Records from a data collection
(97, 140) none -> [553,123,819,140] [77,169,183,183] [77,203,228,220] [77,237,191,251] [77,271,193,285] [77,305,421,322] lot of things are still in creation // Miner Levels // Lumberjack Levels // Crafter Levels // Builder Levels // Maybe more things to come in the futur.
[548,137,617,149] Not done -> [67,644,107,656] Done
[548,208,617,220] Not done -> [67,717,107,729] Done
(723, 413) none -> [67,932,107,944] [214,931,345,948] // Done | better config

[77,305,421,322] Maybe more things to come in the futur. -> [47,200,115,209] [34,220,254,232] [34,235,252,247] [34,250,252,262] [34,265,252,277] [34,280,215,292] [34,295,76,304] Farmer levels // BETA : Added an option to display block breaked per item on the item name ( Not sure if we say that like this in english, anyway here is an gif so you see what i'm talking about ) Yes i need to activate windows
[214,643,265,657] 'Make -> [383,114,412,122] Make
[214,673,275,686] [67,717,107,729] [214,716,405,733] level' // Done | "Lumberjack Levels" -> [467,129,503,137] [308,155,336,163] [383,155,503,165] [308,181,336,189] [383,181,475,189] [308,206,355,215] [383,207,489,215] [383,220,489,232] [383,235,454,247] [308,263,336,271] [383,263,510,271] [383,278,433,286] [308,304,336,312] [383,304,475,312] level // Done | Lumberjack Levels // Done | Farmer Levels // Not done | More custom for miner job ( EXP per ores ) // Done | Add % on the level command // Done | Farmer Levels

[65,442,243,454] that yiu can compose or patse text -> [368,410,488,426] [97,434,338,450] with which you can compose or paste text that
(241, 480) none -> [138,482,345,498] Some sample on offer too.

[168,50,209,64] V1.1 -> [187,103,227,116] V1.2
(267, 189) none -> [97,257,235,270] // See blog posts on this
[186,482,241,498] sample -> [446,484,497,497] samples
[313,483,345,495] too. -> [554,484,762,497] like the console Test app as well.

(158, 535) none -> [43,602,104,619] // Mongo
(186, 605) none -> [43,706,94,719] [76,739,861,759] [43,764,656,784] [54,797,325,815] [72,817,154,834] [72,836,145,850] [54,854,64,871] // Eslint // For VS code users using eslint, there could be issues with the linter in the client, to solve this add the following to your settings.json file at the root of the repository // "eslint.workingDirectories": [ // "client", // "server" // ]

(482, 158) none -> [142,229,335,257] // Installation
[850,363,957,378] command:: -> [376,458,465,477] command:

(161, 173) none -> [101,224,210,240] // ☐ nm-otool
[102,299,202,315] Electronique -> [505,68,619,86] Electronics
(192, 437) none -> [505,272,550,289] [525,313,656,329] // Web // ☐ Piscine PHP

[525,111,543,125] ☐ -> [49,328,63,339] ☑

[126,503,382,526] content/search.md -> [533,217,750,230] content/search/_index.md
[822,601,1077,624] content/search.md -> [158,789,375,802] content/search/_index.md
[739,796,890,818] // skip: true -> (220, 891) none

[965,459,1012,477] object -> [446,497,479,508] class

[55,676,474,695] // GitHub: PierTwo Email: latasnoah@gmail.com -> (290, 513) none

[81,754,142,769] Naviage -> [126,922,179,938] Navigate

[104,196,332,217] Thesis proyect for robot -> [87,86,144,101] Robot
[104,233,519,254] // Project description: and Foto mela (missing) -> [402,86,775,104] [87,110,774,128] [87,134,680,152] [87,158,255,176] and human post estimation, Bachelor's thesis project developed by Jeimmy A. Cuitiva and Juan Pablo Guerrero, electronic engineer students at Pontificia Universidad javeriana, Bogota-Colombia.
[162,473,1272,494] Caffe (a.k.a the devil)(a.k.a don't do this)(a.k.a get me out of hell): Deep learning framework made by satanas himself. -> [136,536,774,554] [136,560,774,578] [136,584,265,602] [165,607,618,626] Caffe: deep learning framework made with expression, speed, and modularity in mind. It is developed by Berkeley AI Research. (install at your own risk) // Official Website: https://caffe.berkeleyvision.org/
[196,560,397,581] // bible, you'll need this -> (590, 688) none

= EXERCISE DIRECTIONS =
Identify every line above with the string "that" in it. Copy those lines.

= SOLUTION FOR THIS TASK =
[77,305,421,322] Maybe more things to come in the futur. -> [47,200,115,209] [34,220,254,232] [34,235,252,247] [34,250,252,262] [34,265,252,277] [34,280,215,292] [34,295,76,304] Farmer levels // BETA : Added an option to display block breaked per item on the item name ( Not sure if we say that like this in english, anyway here is an gif so you see what i'm talking about ) Yes i need to activate windows
[65,442,243,454] that yiu can compose or patse text -> [368,410,488,426] [97,434,338,450] with which you can compose or paste text that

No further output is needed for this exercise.